Lines from the line with "Navy: 1 x 28.95 = 28.95 -> 2 x 28.95 = 57.90" to the line with "total: 779.15 -> 825.10" in the entries below, and only those, must be output exactly, with both ends included.

§ **RECORDS TO PROCESS**
--
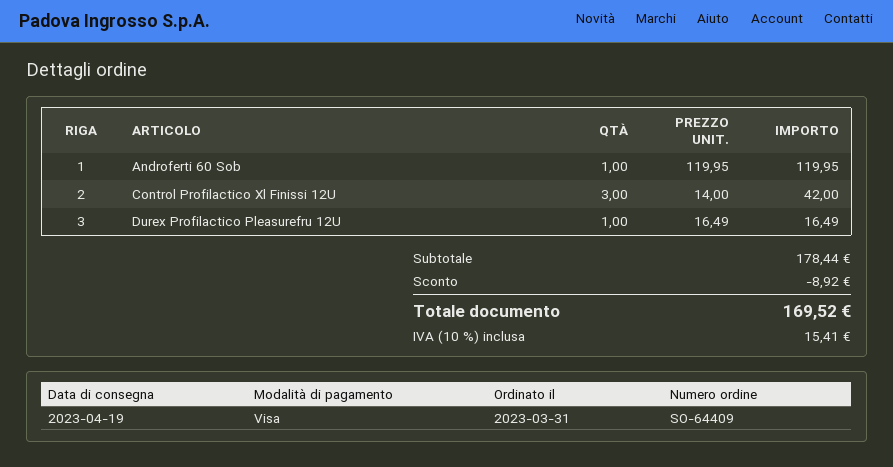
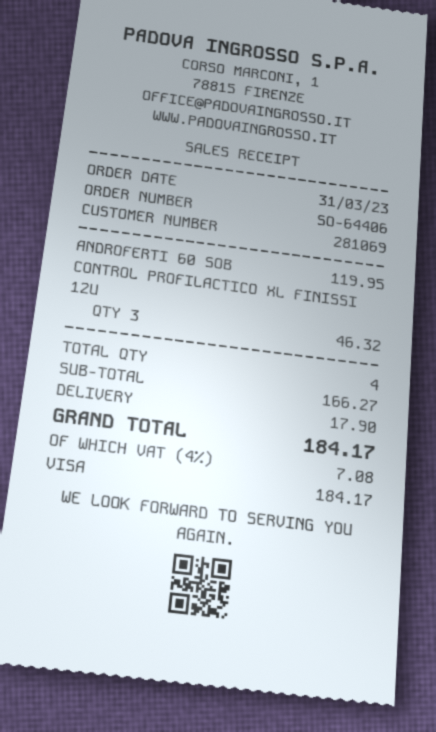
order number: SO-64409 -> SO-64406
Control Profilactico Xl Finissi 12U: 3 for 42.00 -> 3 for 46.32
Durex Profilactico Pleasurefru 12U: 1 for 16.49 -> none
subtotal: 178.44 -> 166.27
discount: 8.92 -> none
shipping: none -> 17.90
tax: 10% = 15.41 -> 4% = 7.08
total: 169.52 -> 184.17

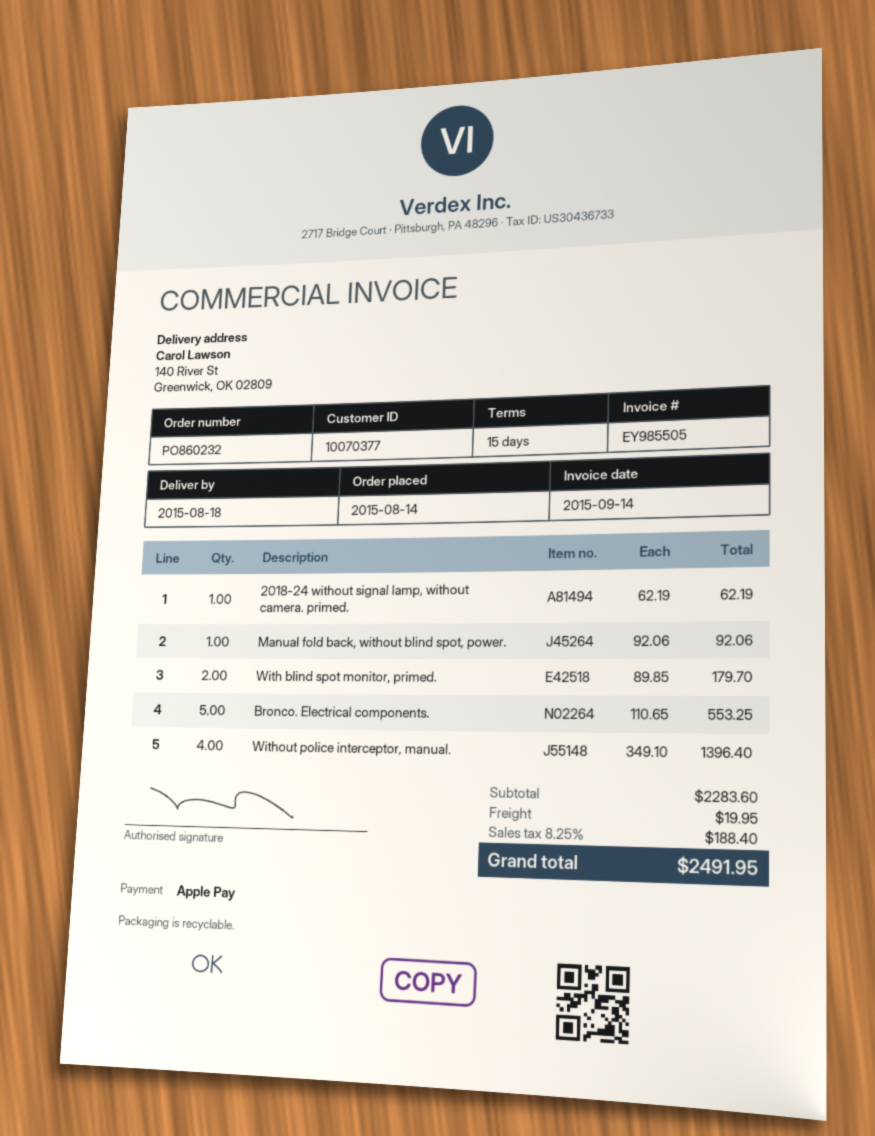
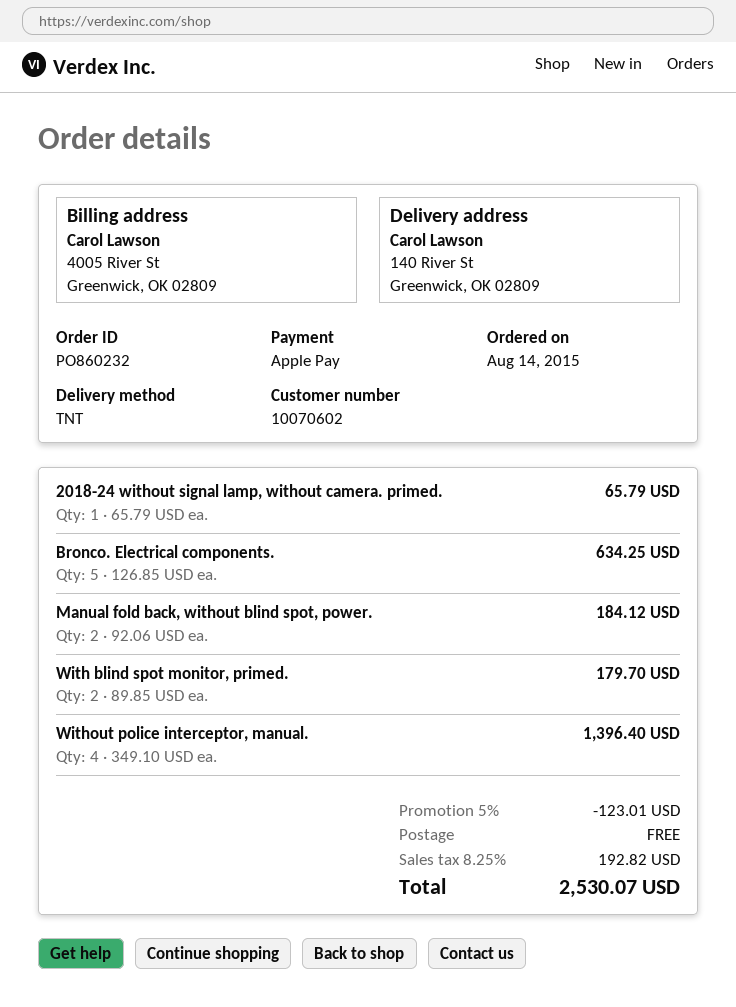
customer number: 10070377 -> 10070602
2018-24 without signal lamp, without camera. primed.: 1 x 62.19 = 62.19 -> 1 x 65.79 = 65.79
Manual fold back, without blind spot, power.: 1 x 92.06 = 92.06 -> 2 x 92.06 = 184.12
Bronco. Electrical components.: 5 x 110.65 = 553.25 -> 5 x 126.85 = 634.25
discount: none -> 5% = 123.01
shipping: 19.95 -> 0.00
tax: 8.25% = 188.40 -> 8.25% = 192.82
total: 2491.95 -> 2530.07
--
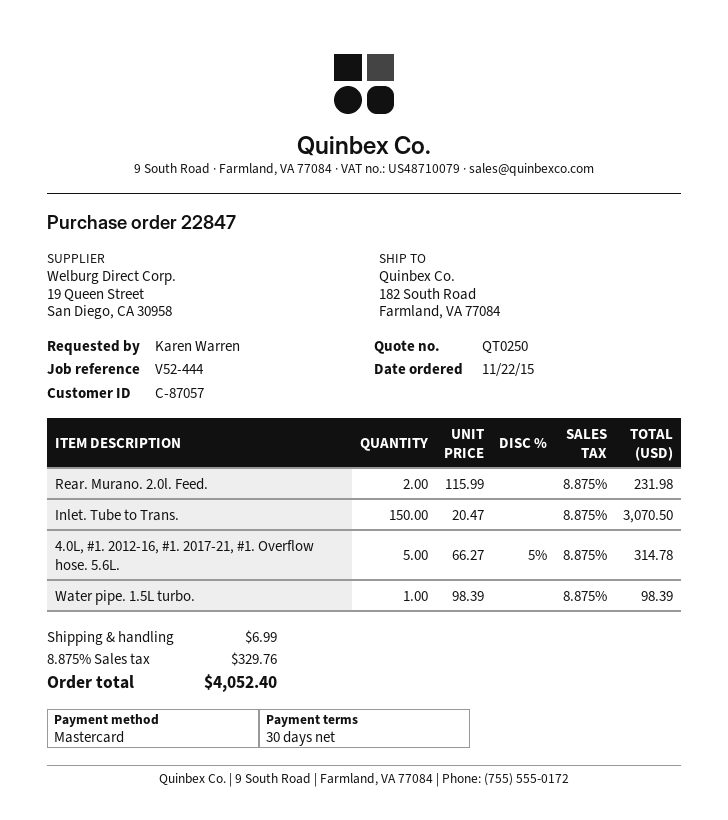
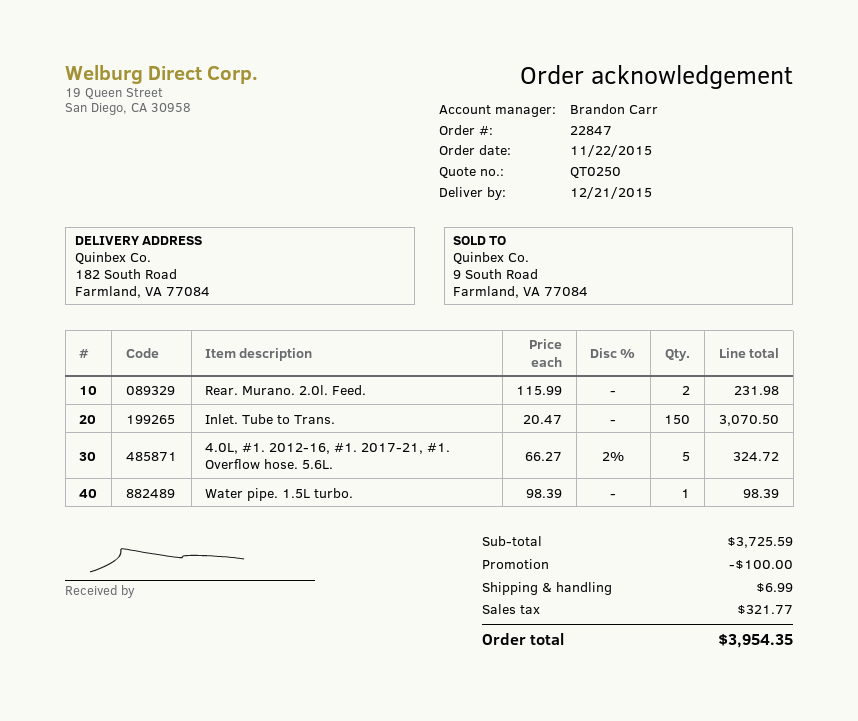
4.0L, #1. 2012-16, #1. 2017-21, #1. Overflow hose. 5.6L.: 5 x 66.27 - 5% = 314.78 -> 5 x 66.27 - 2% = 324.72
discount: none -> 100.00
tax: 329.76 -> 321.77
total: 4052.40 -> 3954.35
--
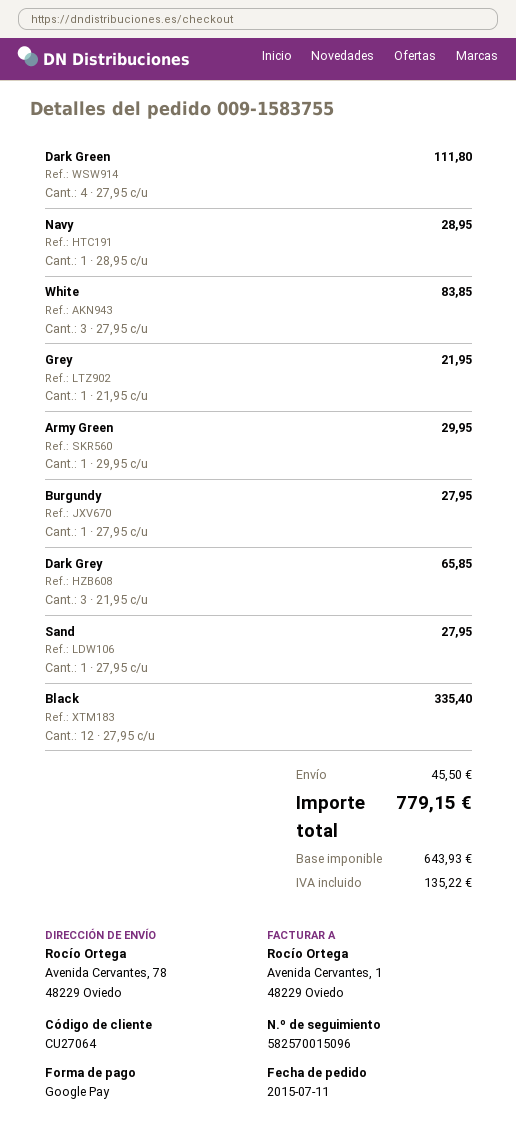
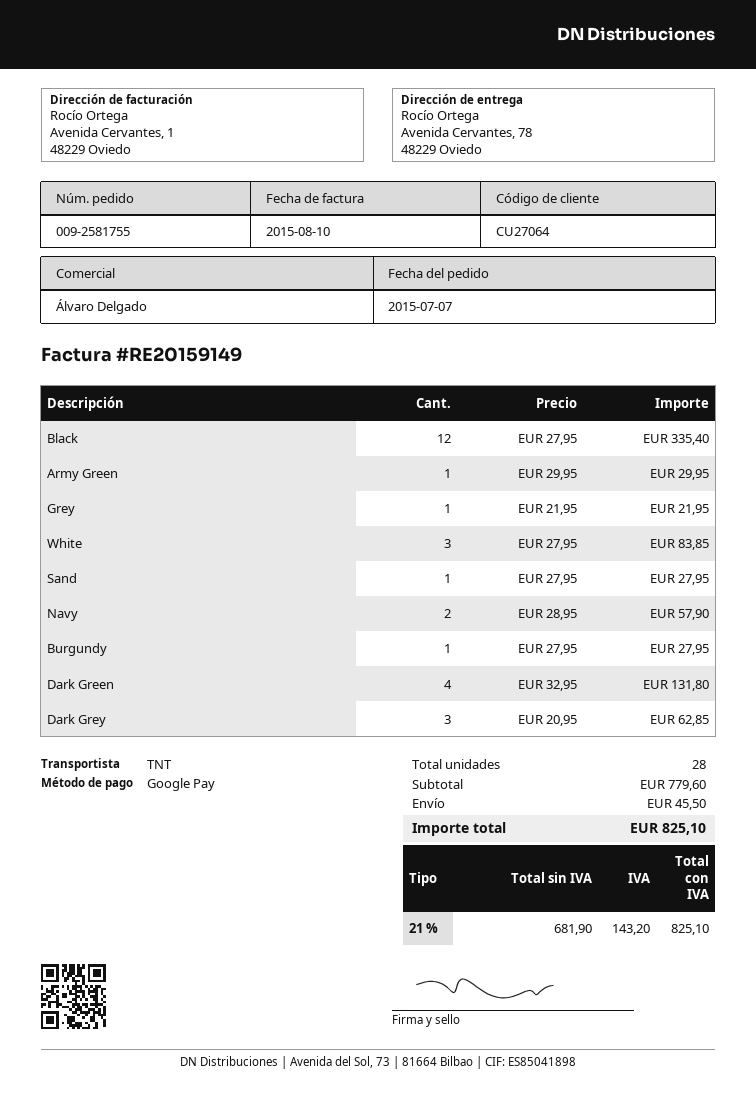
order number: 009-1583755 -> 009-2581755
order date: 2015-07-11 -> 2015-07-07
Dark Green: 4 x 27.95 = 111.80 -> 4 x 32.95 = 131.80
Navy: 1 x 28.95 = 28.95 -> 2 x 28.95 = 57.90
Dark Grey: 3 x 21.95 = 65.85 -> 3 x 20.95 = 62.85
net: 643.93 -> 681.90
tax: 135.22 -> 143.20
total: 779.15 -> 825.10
--
§ **RESPONSE**
Navy: 1 x 28.95 = 28.95 -> 2 x 28.95 = 57.90
Dark Grey: 3 x 21.95 = 65.85 -> 3 x 20.95 = 62.85
net: 643.93 -> 681.90
tax: 135.22 -> 143.20
total: 779.15 -> 825.10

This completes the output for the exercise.